- _WHAT YOU ARE ASKED TO DO_
Every entry below should be repeated exactly; the pictures should not.

─── INFORMATION ───

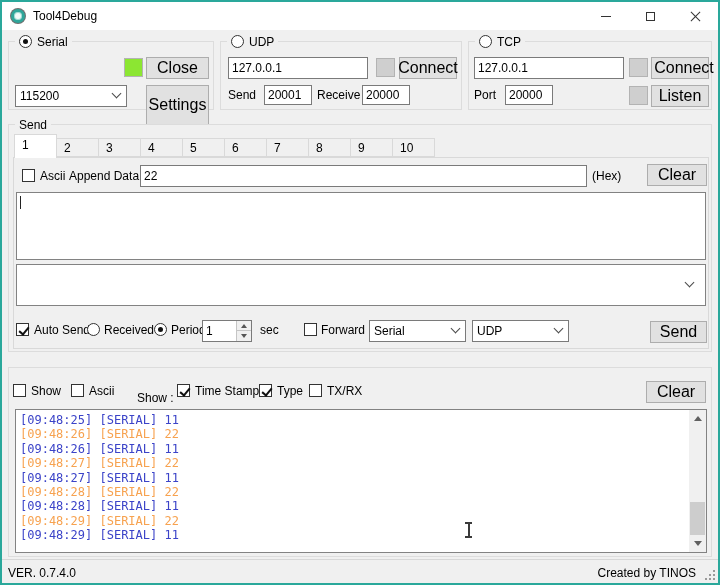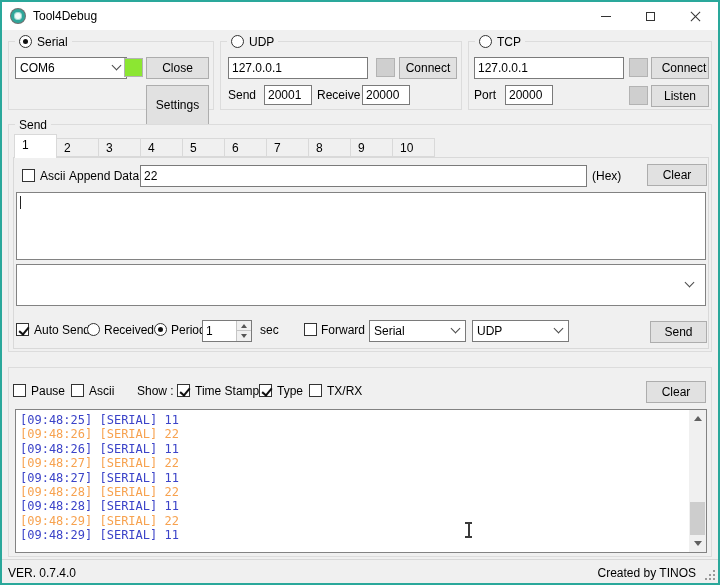"COM6" div.combo { html: <div> <span>COM6</span> <span></span> </div> -> none }
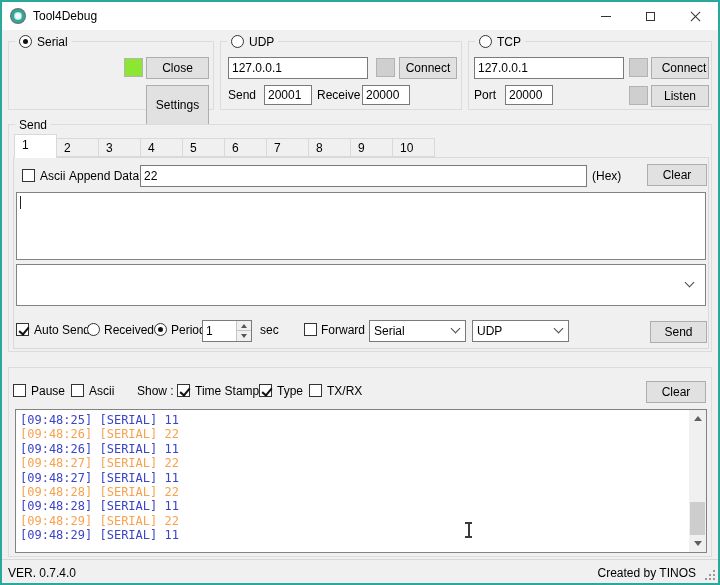"Close" .btn { font-size: 12px -> 16px }
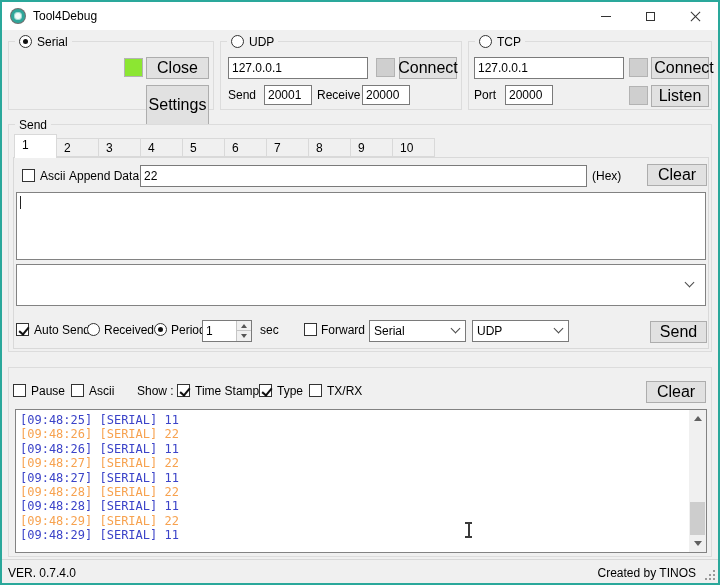"115200" div.combo { html: none -> <div> <span>115200</span> <span></span> </div> }
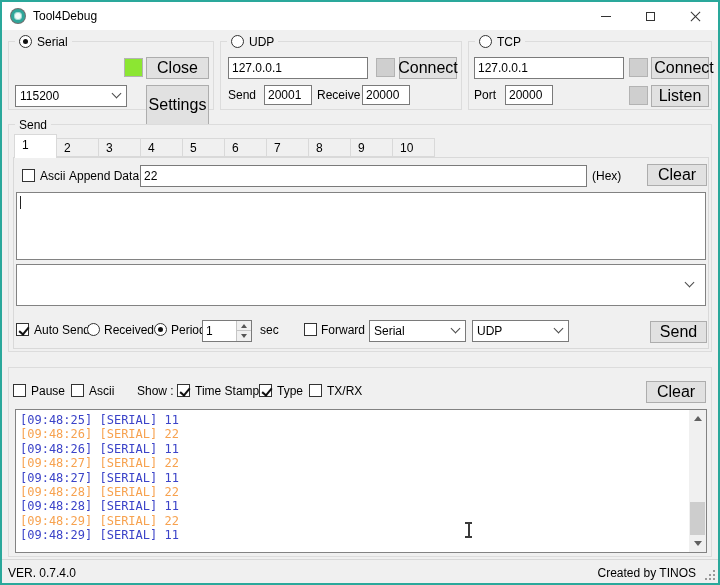"Pause" span.lbl { text: Pause -> Show }
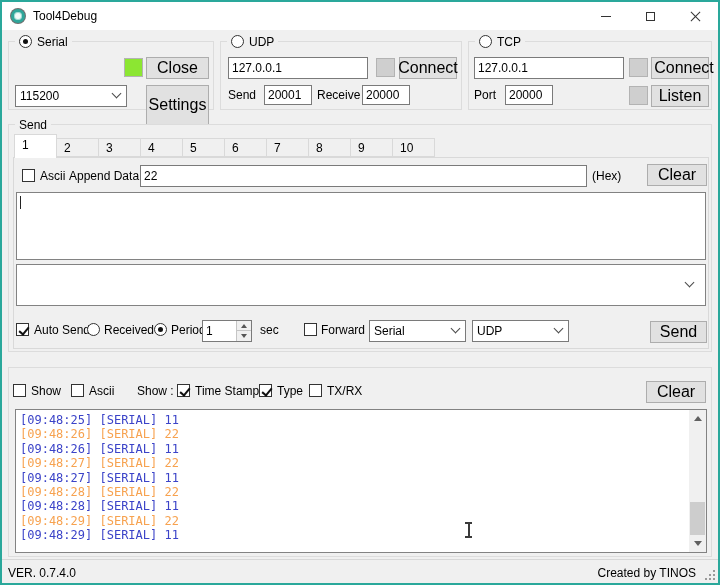"Show :" span.lbl { top: 17px -> 24px }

───

- _SOLUTION_
"COM6" div.combo { html: <div> <span>COM6</span> <span></span> </div> -> none }
"Close" .btn { font-size: 12px -> 16px }
"115200" div.combo { html: none -> <div> <span>115200</span> <span></span> </div> }
"Pause" span.lbl { text: Pause -> Show }
"Show :" span.lbl { top: 17px -> 24px }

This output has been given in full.